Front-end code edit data
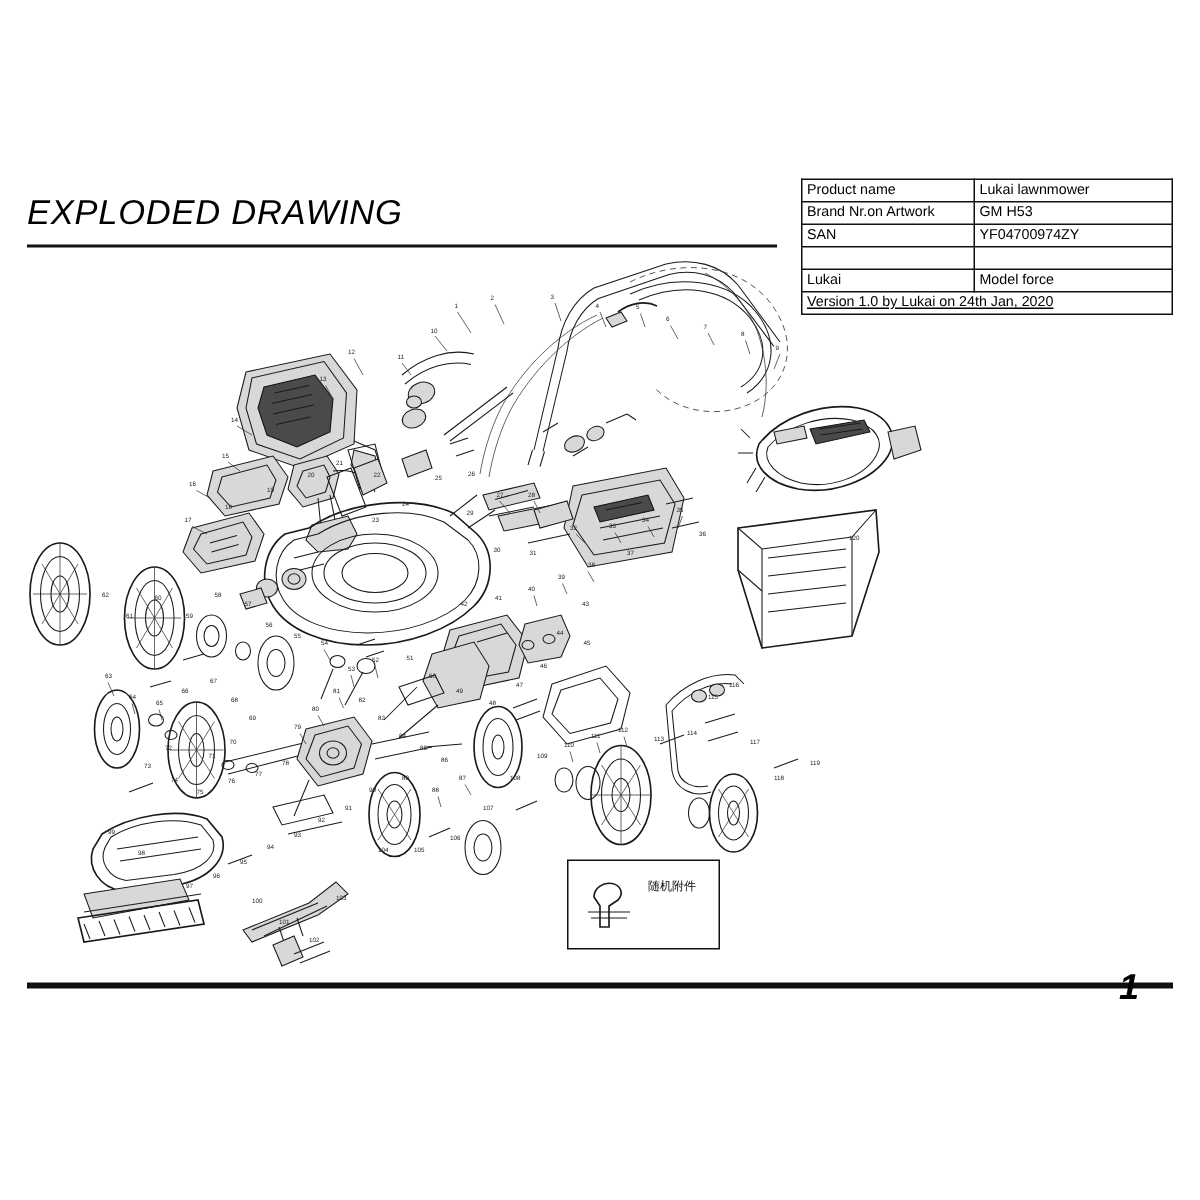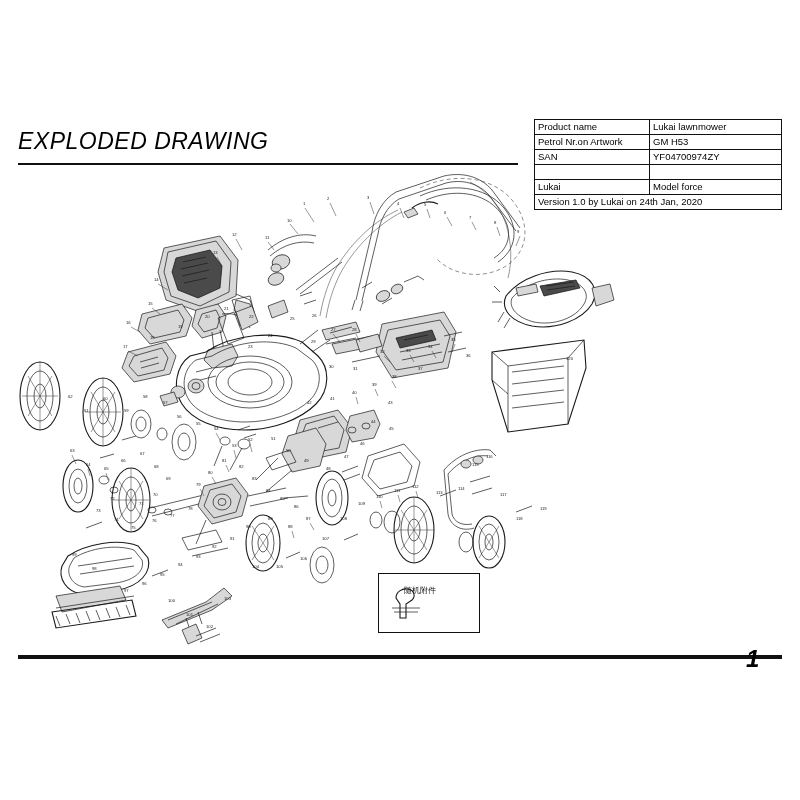"Petrol Nr.on Artwork" td.k { text: Petrol -> Brand }
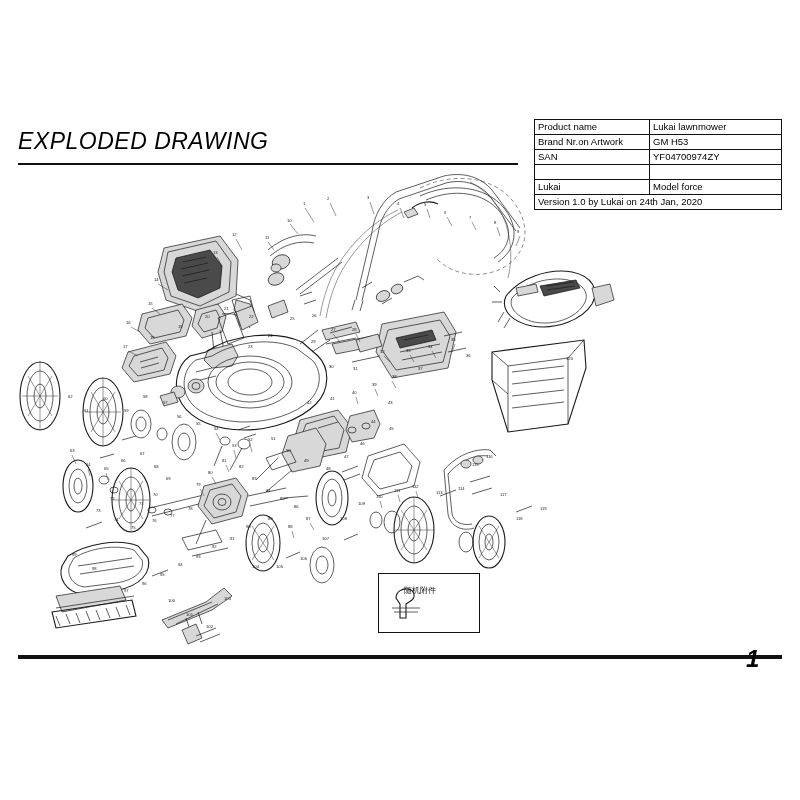"Version 1.0 by Lukai on" .info-table td.full { text-decoration: none -> underline }
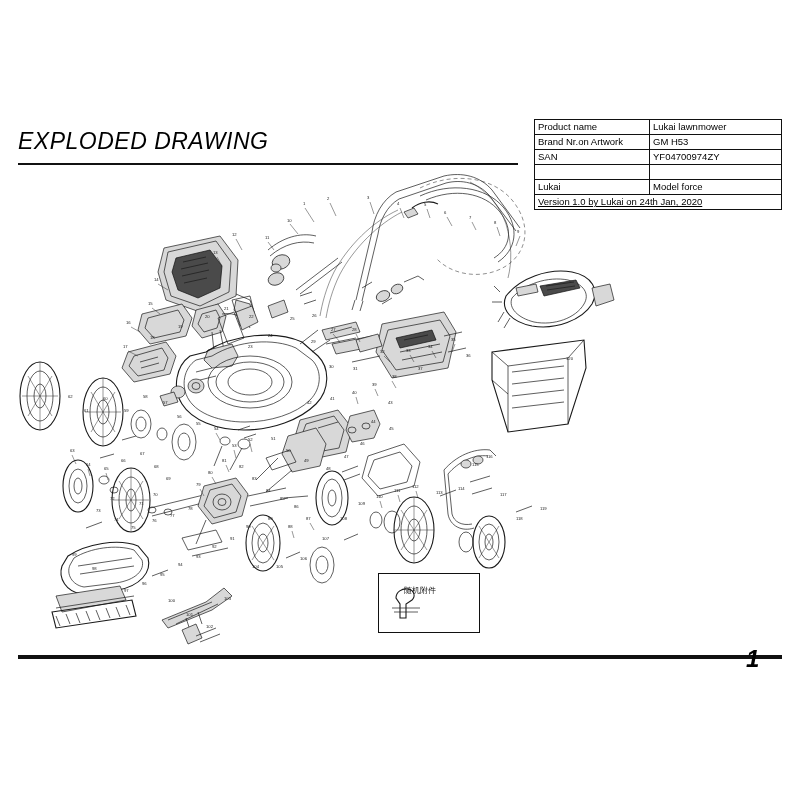"随机附件" .acc-label { left: 404px -> 432px }
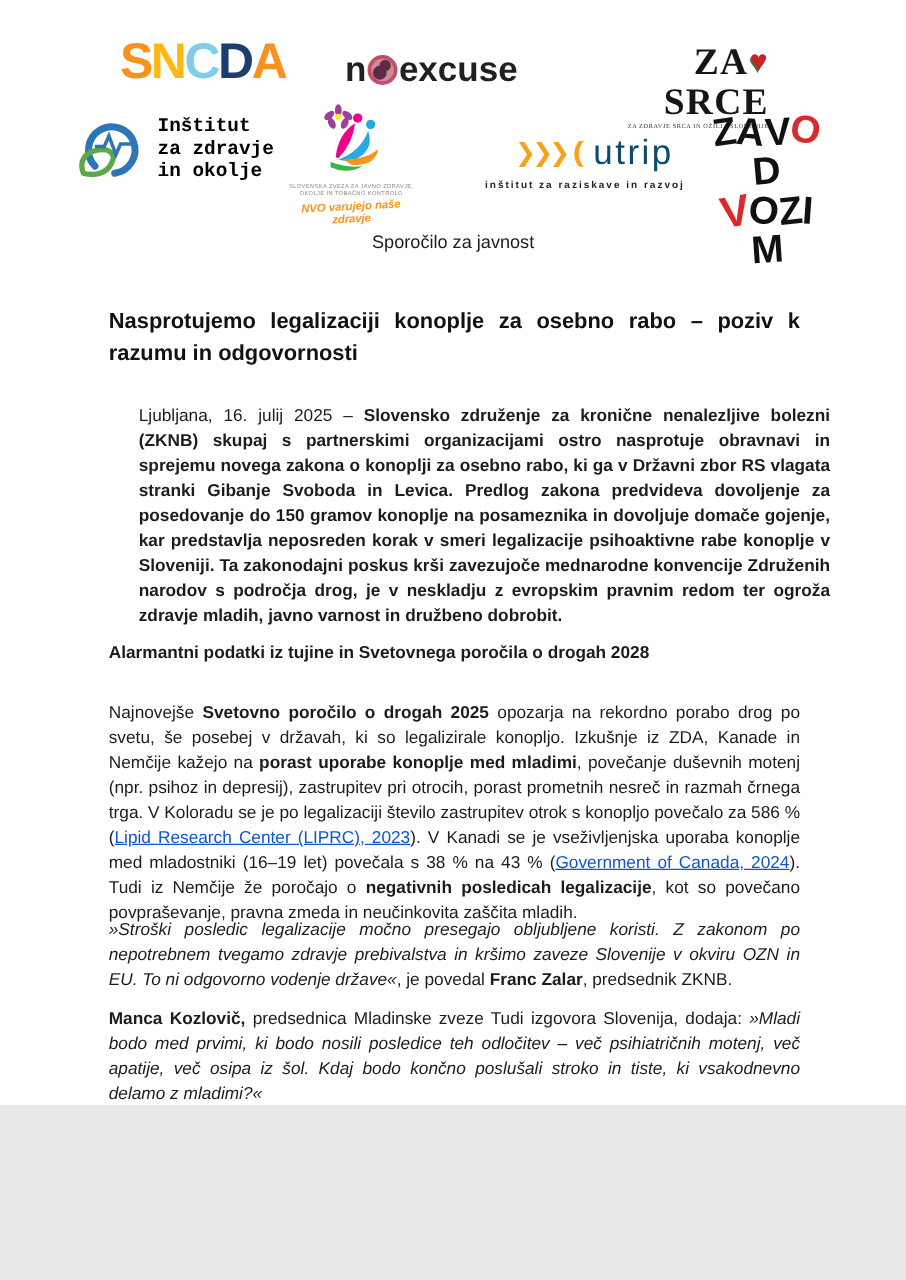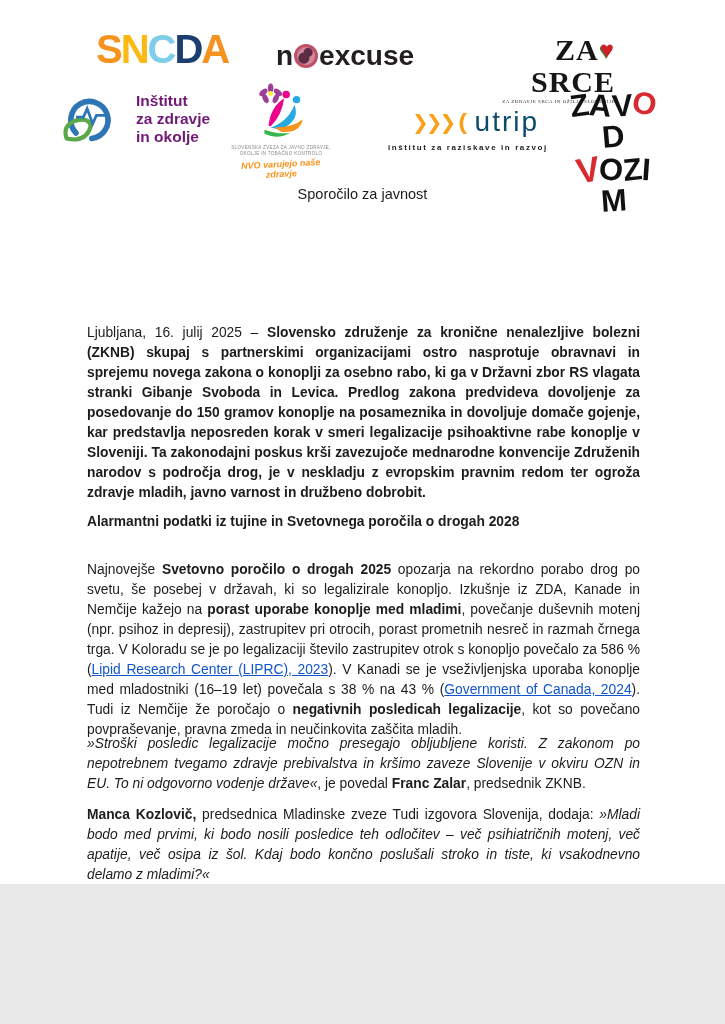"Inštitut" .izo .txt { color: #701a75 -> #000000; font-family: none -> Liberation Mono, monospace; margin-left: 18px -> 8px }
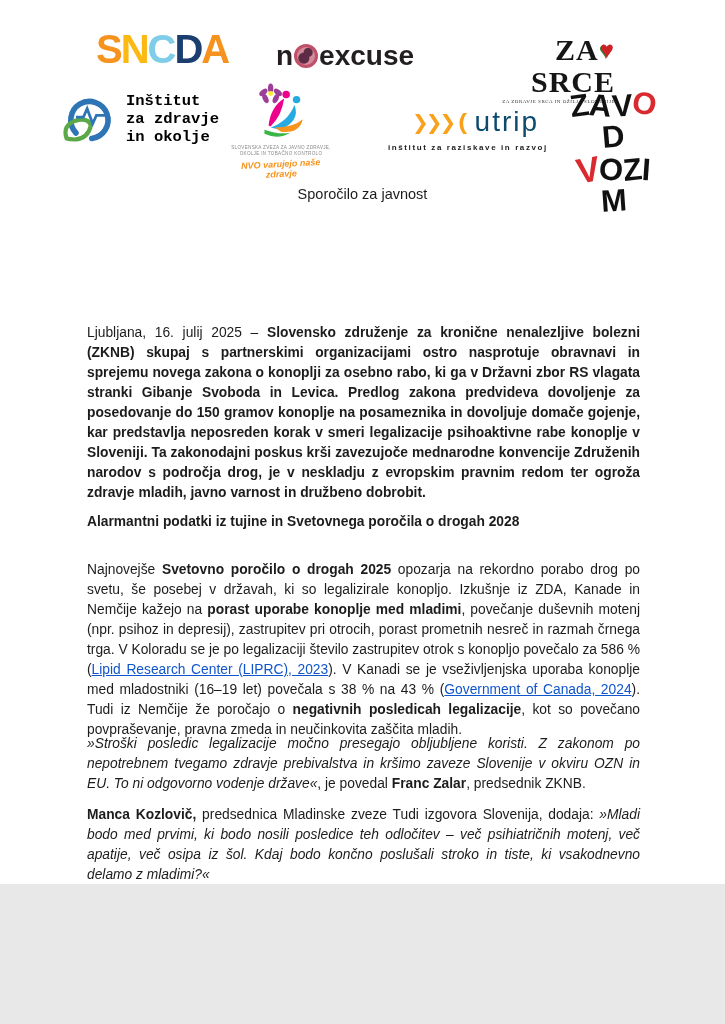"Nasprotujemo legalizaciji konoplje za" div.title { html: none -> <div>Nasprotujemo legalizaciji konoplje za osebno rabo – poziv k razumu in odgovornosti</div> }
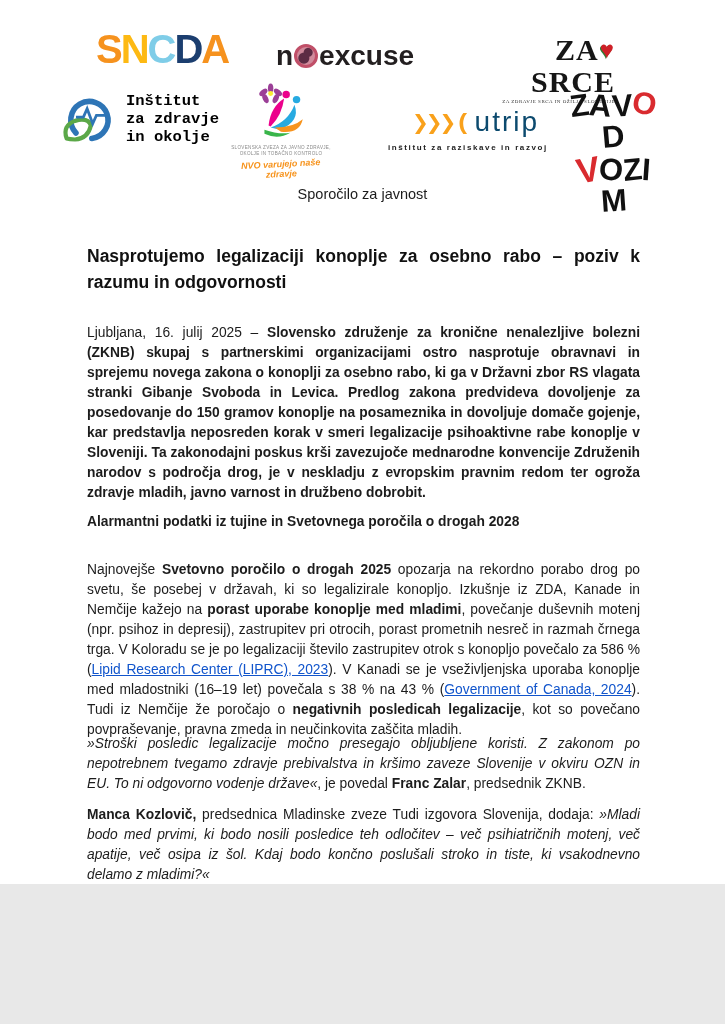"Ljubljana, 16. julij 2025 –" .p1 { margin-left: none -> 24px }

Problem to solve
Could you retype all the entries above exactly, without the pictures?

Answer to the problem
"Petrol Nr.on Artwork" td.k { text: Petrol -> Brand }
"Version 1.0 by Lukai on" .info-table td.full { text-decoration: none -> underline }
"随机附件" .acc-label { left: 404px -> 432px }
"Inštitut" .izo .txt { color: #701a75 -> #000000; font-family: none -> Liberation Mono, monospace; margin-left: 18px -> 8px }
"Nasprotujemo legalizaciji konoplje za" div.title { html: none -> <div>Nasprotujemo legalizaciji konoplje za osebno rabo – poziv k razumu in odgovornosti</div> }
"Ljubljana, 16. julij 2025 –" .p1 { margin-left: none -> 24px }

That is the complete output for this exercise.